Elisa Brazell
DID YOUR ROUTINE CRUMBLE WHEN THE KIDS CAME HOME?
Updated: Apr 25, 2020
I'm sure I'm not the only one trying to figure out a new routine now that we're thrown into this "new norm".

I am a very scheduled person- "Routine" is my middle name. Having the kids home every day, all day for #distancelearning brings out the feeling-like-I-need-to-schedule-everyone-and-everything anxiety in me. We go through this every summer...poor kids. But this time, a schedule is truly needed for all of our sanity.
I'm recovering from a lifetime of needing to control my surroundings, experiences and people around me. It's in my type 3 nature, but I am very aware of the need to let that tendency go. I have been doing my best to allow others to use their agency, especially my family members, but I am mid-journey on this one. I get about a daily reminder I'm being a little "pushy". So for what its worth knowing my background, here's my routine soapbox:
▶Why Routines?
I'm afraid to let the kids slip into a summer mentality when they have a school year to finish strong, good habits to create and keep and a plethora of extra time on their hands that could be used for good.

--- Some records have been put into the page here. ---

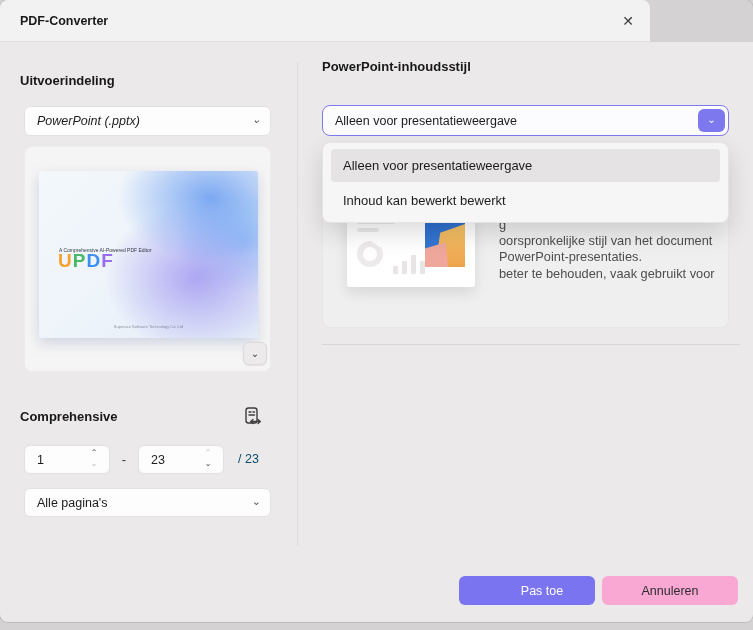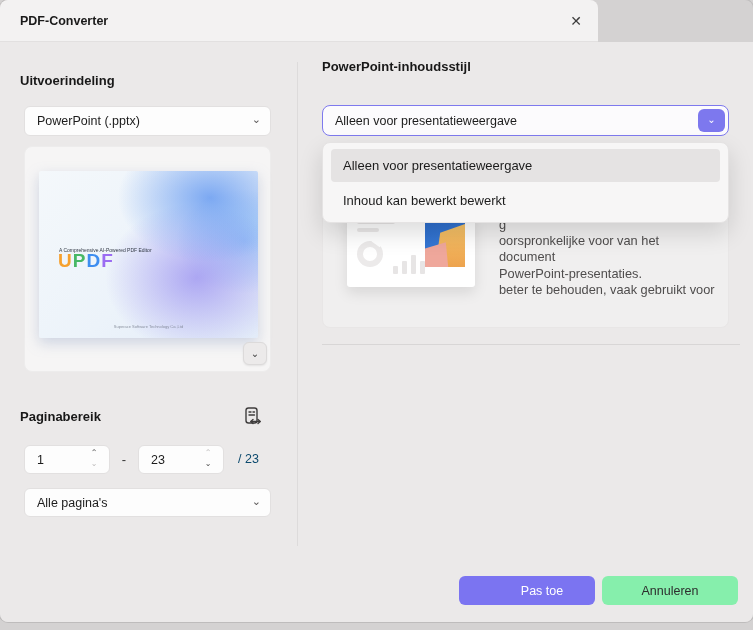--- a/index.html
+++ b/index.html
@@ -2,40 +2,40 @@
 <html><head>
 <meta charset="utf-8">
 <style>
   * { margin:0; padding:0; box-sizing:border-box; }
   html,body { width:753px; height:630px; }
   body { font-family:"Liberation Sans", sans-serif; background:#d4d2d2; overflow:hidden; }
   #stage { position:relative; width:753px; height:630px; background:#d4d2d2; }
 
   .window { position:absolute; left:0; top:0; width:753px; height:622px;
             border-radius:8px; box-shadow:0 0 0 1px rgba(0,0,0,0.10); }
-  .titlebar { position:absolute; left:0; top:0; width:598px; height:42px;
+  .titlebar { position:absolute; left:0; top:0; width:650px; height:42px;
               background:#f3f2f2; border-radius:8px 8px 0 0; border-bottom:1px solid #e2e0e0; }
   .title { position:absolute; left:20px; top:0; line-height:42px; font-size:12.5px;
            font-weight:bold; color:#1a1a1a; }
   .close-btn { position:absolute; right:12px; top:11px; width:20px; height:20px;
                text-align:center; line-height:20px; font-size:14px; color:#3c3c3c; cursor:pointer; }
 
   .content { position:absolute; left:0; top:42px; width:753px; height:580px;
              background:#ebe9e9; border-radius:0 0 8px 8px; }
 
   .section-heading { position:absolute; font-size:13px; font-weight:bold; color:#181818; }
 
   
   .ctl { background:#fdfdfd; border:1px solid #e2e0e0; border-radius:6px; }
   .select { position:absolute; font-size:12.5px; color:#1c1c1c; cursor:pointer; }
   .select .sel-label { position:absolute; left:12px; top:0; bottom:0; display:flex; align-items:center; white-space:nowrap; }
   .chev { position:absolute; right:9px; top:50%; transform:translateY(-58%); font-size:11px; color:#5a5858; }
 
   
-  .format-select { left:24px; top:64px; width:247px; height:30px; }
+  .format-select { left:24px; top:64px; width:247px; height:30px;font-style:italic; }
 
   .preview-card { position:absolute; left:24px; top:104px; width:247px; height:226px;
                   background:#f6f5f5; border:1px solid #edecec; border-radius:8px; }
   .slide { position:absolute; left:14px; top:24px; width:219px; height:167px; border-radius:2px;
            box-shadow:0 5px 14px rgba(130,150,190,0.35);
            background:
              radial-gradient(60% 55% at 78% 16%, rgba(96,150,240,0.80), rgba(96,150,240,0) 70%),
              radial-gradient(58% 62% at 72% 64%, rgba(152,142,240,0.75), rgba(152,142,240,0) 72%),
              radial-gradient(45% 45% at 94% 42%, rgba(120,180,245,0.65), rgba(120,180,245,0) 70%),
              linear-gradient(135deg, #f4f8fb 0%, #ecf3fa 55%, #e2ebf8 100%); }
@@ -107,21 +107,21 @@
                cursor:pointer; border-radius:4px; }
   .dd-option .opt-label { position:absolute; left:12px; top:0; bottom:0; display:flex; align-items:center; }
   .dd-option.selected { top:6px; height:33px; background:#e5e3e3; }
   .dd-option.plain { top:39px; height:36px; }
 
   .hdivider { position:absolute; left:322px; top:302px; width:418px; height:1px; background:#d8d6d6; }
 
   .btn { position:absolute; top:534px; height:29px; border:none; border-radius:6px;
          font-family:"Liberation Sans",sans-serif; font-size:12.5px; cursor:pointer; }
   .btn-apply { left:459px; width:136px; background:#7b74f1; color:#ffffff;padding-left:30px; }
-  .btn-cancel { left:602px; width:136px; background:#86efac; color:#2d2d2d; }
+  .btn-cancel { left:602px; width:136px; background:#f9a8d4; color:#2d2d2d; }
 </style>
 </head>
 <body>
 
 <div id="stage">
   <div class="window">
 
     <div class="titlebar">
       <div class="title">PDF-Converter</div>
       <div class="close-btn">✕</div>
@@ -142,21 +142,21 @@
             <span class="logo-u">U</span><span class="logo-p">P</span><span class="logo-d">D</span><span class="logo-f">F</span>
           </div>
           <div class="slide-subtitle">A Comprehensive AI-Powered PDF Editor</div>
           <div class="slide-footer">Superace Software Technology Co.,Ltd</div>
         </div>
         <div class="expand-btn">
           <span>⌄</span>
         </div>
       </div>
 
-      <div class="section-heading pr-heading">Paginabereik</div>
+      <div class="section-heading pr-heading">Comprehensive</div>
 
       <div class="pr-icon-btn">
         <svg width="24" height="24" viewBox="0 0 24 24" fill="none" stroke="#3f3d3d" stroke-width="1.4" stroke-linecap="round" stroke-linejoin="round">
           <rect x="5" y="3" width="11" height="15" rx="2.5"></rect>
           <line x1="8" y1="7" x2="10" y2="7"></line>
           <line x1="12" y1="7" x2="13.5" y2="7"></line>
           <line x1="8" y1="10" x2="13.5" y2="10"></line>
           <path d="M10 16.5 h9"></path>
           <path d="M12 14.5 l-2.2 2 2.2 2"></path>
           <path d="M17 14.5 l2.2 2 -2.2 2"></path>
@@ -211,21 +211,21 @@
               <i style="height:19px"></i>
               <i style="height:13px"></i>
           </div>
           <div class="photo">
             <div class="orange"></div>
             <div class="pink"></div>
           </div>
         </div>
         <div class="desc">
           <span>g</span>
-          <span>oorspronkelijke voor van het document</span>
+          <span>oorspronkelijke stijl van het document</span>
           <span>PowerPoint-presentaties.</span>
           <span>beter te behouden, vaak gebruikt voor</span>
         </div>
       </div>
 
       <div class="dropdown-panel">
         <div class="dd-option selected">
           <span class="opt-label">Alleen voor presentatieweergave</span>
         </div>
         <div class="dd-option plain">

Routines keep important things from being missed.
As a family, we've made it a point to wake up before dad goes to work to do 10 minutes of scripture study and family prayer at 6:40. We even do it through the summer because we know other times do not consistently work for us. The kids just go back to bed after saying goodbye to dad. We have missed very few days in the past 10 years. It was something we decided was important for our family and we have just made it happen and it has been one of the constants that we can rely on happening... even more than sit down dinner 😬.
So nothing has changed. We still do that now that the kids are home for distance learning...but....one of my children, a teenager, has taken it upon herself to use her agency (despite requests and incentives) to go back to bed until 10 AM... or later 🤯.

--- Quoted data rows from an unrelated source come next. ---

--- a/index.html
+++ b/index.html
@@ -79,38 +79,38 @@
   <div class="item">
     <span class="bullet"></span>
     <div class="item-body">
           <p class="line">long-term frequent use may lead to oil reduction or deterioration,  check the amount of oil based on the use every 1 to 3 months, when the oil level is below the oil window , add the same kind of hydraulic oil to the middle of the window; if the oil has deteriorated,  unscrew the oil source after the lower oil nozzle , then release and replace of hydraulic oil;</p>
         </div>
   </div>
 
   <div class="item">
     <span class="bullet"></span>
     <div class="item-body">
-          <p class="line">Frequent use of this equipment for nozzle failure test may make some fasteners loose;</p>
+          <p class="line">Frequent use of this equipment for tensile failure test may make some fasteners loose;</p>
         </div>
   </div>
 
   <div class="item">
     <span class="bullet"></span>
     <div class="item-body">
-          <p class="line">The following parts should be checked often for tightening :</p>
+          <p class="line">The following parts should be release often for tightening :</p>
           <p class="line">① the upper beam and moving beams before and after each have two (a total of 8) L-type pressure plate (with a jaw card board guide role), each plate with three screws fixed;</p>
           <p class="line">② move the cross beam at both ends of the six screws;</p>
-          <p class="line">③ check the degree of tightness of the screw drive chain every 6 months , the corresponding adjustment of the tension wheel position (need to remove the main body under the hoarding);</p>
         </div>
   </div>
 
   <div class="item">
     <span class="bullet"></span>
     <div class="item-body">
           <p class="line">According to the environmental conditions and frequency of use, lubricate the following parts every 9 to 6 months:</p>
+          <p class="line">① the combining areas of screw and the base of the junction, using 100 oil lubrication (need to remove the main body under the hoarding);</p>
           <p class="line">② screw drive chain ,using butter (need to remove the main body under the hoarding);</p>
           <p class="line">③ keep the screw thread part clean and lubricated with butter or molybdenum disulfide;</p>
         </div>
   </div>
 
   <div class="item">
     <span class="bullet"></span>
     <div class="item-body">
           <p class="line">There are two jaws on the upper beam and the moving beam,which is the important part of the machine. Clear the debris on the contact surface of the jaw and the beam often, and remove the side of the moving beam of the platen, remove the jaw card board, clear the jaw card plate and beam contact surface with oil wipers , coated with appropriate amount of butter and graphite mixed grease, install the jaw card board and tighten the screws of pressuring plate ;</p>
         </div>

Being an early bird, this is tearing me apart! I have so many things accomplished in my day by 10 AM!
In our discussions about this "issue" she's using the "I'm a night owl" and insomnia excuse, bringing up research that supports night owls.
Well it turns out that after some of my own research, she may have some points. Apparently there have been studies that show that people with artistic and visually creative minds have more interrupted sleep and tend to be night owls. Also, according to studies, being an early bird versus a night owl might have to do with being predominantly left brained versus right brained.

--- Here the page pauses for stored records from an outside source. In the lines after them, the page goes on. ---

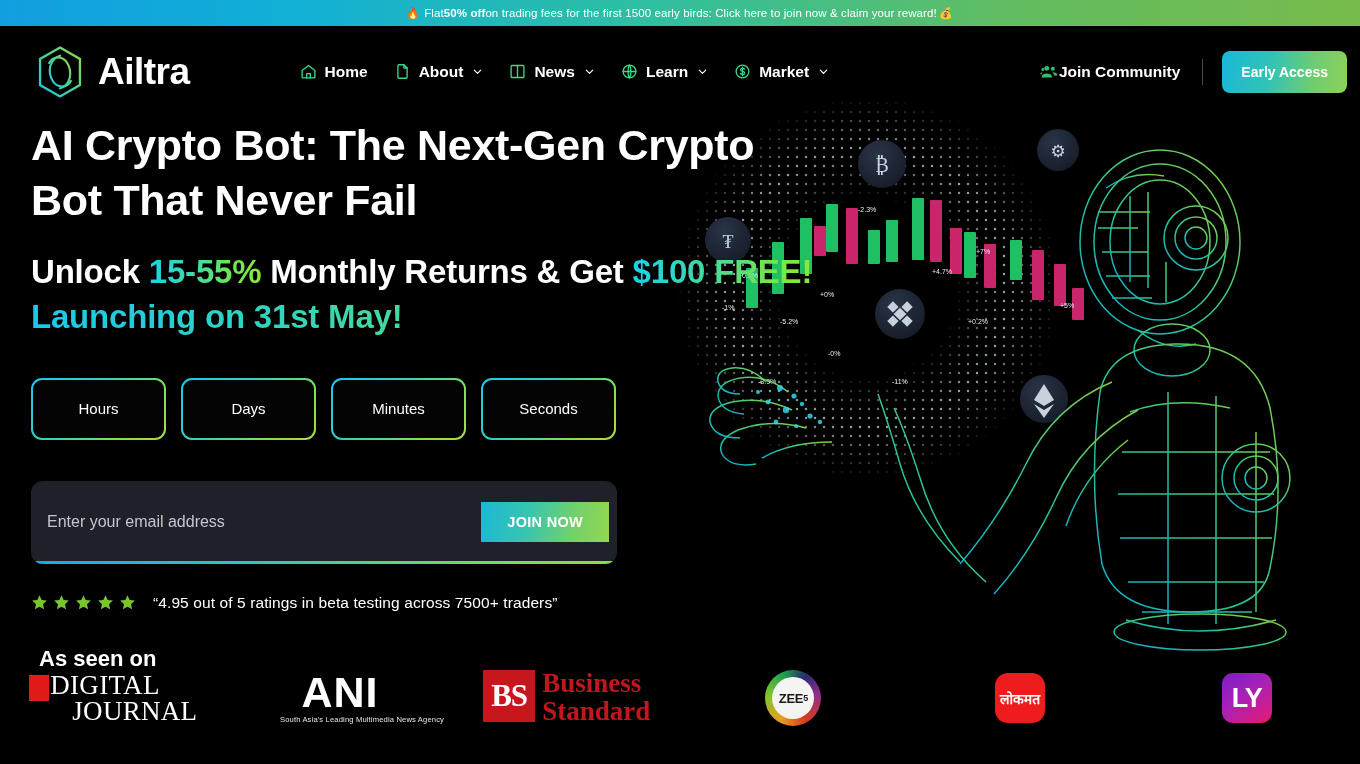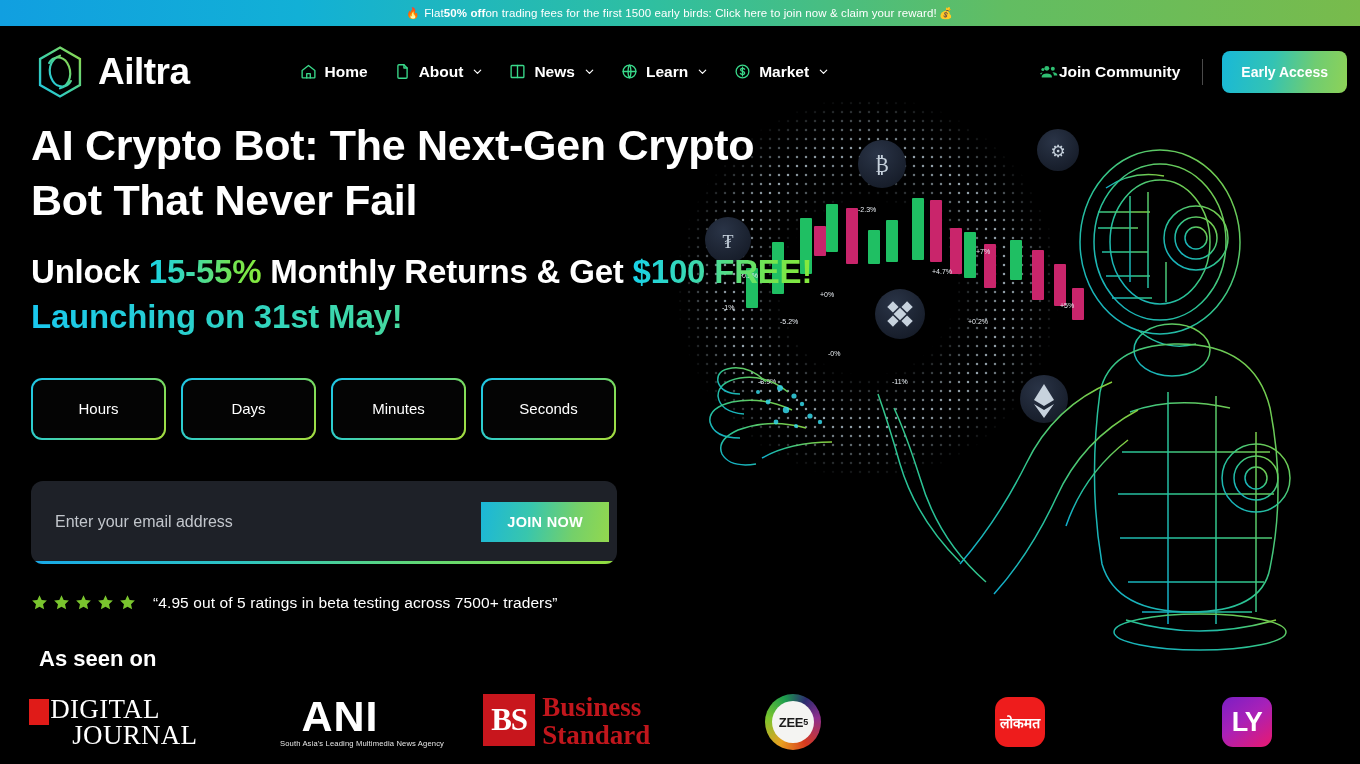--- a/index.html
+++ b/index.html
@@ -121,21 +121,20 @@
     position:relative; overflow:hidden;
   }
   .signup::after{
     content:""; position:absolute; left:0; right:0; bottom:0; height:3px;
     background:linear-gradient(90deg,#18a9e8 0%,#2dc4c2 35%,#63d972 68%,#93dd3e 100%);
   }
   .email-input{
     flex:1; background:transparent; border:none; outline:none;
     color:#e8e8e8; font-size:16px; font-family:"Liberation Sans",sans-serif;
     padding-left:0;
-    margin-left:8px;
   }
   .email-input::placeholder{color:#c2c6cc;}
   .join-now{
     background:linear-gradient(100deg,#1bb7d9 0%,#38c6ad 38%,#74d06a 72%,#93d84e 100%);
     border:none; color:#fff; font-weight:700; font-size:14.5px;
     letter-spacing:.3px; padding:0 26px; height:40px; border-radius:0;
     cursor:pointer;
   }
 
   
@@ -148,21 +147,21 @@
     font-size:15.5px; color:#ffffff; margin-left:8px; letter-spacing:.1px;
   }
 
   
   .as-seen{
     position:absolute; left:39px; top:646px; z-index:10;
   }
   .as-seen-title{font-size:22px;font-weight:700;color:#fff;}
 
   .logos{
-    position:absolute; left:0; top:680px; width:1360px; height:84px;
+    position:absolute; left:0; top:656px; width:1360px; height:84px;
     display:flex; align-items:center; z-index:10;
   }
   .logo-cell{
     flex:1; display:flex; align-items:center; justify-content:center;
     height:84px;
   }
 
   
   .dj{display:flex;align-items:flex-start;gap:0;}
   .dj-sq{width:20px;height:26px;background:#e01b18;margin-top:3px;}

(Image shared with permission from www.personalitybuzz.com)
So, to be fair to the teenager, I'll build my argument FOR routines around the possibility that my routine isn't the only right and best one. 😉
Or at least, my old routine. The next-to-perfect one I had when school was still in, where I got my morning walk in almost every day- walking the boys to the bus stop; where I had a great chunk of very quiet time to work on my business and teach some of my guitar students while the kids were at school.
But those times are past for the next few months. So it's time to create a workable routine that will serve me and my kiddos during distance learning till summer (at which point, I'll still need a routine so I'll be reworking it again 😅)
Routines can keep us from slipping into bad habits
➡I'd definitely say our family's morning scripture and prayer routine has had it's place in keeping us from bad habits. It helps to have things of a spiritual and a more eternal nature on the forefront of the mind as we interact with one another and make choices through the day.
➡I have another routine that has remained in place through social distancing. It is my Miracle Morning SAVERS (from Hal Elrod's book, Miracle Morning) I have missed very few days of this routine over the past 2 years since I started it because it is amazing! Life changing I might say. I wake up between 5:30 AM and 5:45 (not supposed to hit snooze but I have been 😴) And try to hit each of these categories:
This image is from https://jamesaltucher.com/blog/how-to-win-the-day/
Through productivity, which comes from positive routines, we can accomplish great things.
I am a huge proponent of using our time productively.
Sometimes when I substitute teach at the local middle and high schools I see how much the students are on their phones, most just killing time on games, having meaningless social media interactions, or watching endless Tik Tok videos back to back and I have to wonder what they might be missing out on:
✳There is so much truth and knowledge and wisdom to be found in reading good books.
✳Opportunities to be a light to someone else's life through good deeds.
✳ Meaningful face to face relationships and interactions.
✳Skills to be learned, practiced and mastered.
✳Heck, with a consistent enough routine, you could eventually impact the world in whatever way that can be for you and your skills.

Anyone who has practiced an instrument or sport or something they wanted to improve knows that what helps them become accomplished at that thing is consistent and dedicated practice. This can best be accomplished if that practice period is scheduled right next to something else that happened consistently every day, such as after eating breakfast. It becomes such a habit, you're on autopilot and you know it's going to get done.